Low-frequency rTMS is well-tolerated at 90% RMT, and integrates seamlessly into an existing conventional rehabilitation program. The absence of adverse events in this study, including in patients with complex neurological diagnoses supports its safety in the clinical practice. In a healthcare system where neurorehabilitation resources are constrained and therapist-to-patient ratios are often unfavourable, an adjunct that demonstrably amplifies the effects of conventional therapy represents a high-value addition to the rehabilitation armamentarium.

 

Limitations

With n=5, causal inference is not possible.

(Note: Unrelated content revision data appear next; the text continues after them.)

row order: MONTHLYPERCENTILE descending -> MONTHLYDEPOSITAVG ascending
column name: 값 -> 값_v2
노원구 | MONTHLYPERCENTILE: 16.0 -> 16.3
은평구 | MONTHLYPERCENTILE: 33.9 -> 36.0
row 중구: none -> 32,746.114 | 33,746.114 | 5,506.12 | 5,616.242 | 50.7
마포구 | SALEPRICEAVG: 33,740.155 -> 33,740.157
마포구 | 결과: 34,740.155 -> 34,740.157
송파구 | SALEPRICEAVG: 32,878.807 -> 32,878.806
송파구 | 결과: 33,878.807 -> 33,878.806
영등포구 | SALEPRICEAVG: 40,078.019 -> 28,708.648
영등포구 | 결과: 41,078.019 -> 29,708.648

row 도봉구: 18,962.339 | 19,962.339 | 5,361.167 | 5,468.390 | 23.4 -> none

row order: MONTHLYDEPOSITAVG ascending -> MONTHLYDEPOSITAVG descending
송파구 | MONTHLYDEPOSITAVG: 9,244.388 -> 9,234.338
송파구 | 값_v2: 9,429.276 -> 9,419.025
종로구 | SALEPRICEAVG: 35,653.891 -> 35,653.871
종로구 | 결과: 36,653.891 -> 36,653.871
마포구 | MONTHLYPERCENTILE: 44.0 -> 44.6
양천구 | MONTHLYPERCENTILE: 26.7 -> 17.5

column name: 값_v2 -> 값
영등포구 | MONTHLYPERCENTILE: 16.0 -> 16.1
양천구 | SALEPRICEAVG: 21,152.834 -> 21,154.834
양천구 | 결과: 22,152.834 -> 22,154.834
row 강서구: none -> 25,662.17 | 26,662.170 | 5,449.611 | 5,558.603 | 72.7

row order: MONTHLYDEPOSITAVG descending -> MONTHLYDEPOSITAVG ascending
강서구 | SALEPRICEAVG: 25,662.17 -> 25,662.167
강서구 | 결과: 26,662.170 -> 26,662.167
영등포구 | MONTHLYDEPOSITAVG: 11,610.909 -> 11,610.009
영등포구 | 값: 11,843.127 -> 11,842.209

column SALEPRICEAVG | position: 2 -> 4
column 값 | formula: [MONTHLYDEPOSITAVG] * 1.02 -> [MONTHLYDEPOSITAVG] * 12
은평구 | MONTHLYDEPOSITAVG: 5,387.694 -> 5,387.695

The absence of a control group means that spontaneous recovery, natural history, and non-specific therapist effects cannot be separated from specific rTMS effects. The variation in session numbers and diagnostic mix introduces heterogeneity. These limitations contextualise the findings appropriately and underscore the need for a confirmatory randomised controlled trial.

 

CONCLUSION

Low-frequency rTMS (1 Hz) to contralesional M1 combined with conventional rehabilitation produced clinically meaningful, consistent, and large-magnitude improvements in functional independence and upper limb motor function in all five patients with subacute stroke in this study. Effect sizes far exceeding conventional thresholds and universal MCID achievement support the feasibility and preliminary efficacy of this combination as a practical and accessible neuroplasticity-based rehabilitation strategy. These findings provide the clinical groundwork for a planned multicentre, randomised, sham-controlled trial to confirm these observations with rigorous causal inference.

 

Acknowledgements

The authors thank the patients and their families. We are grateful to the staff of Dept of PMR for their dedication to each patient’s rehabilitation programme. The authors declare no conflicts of interest.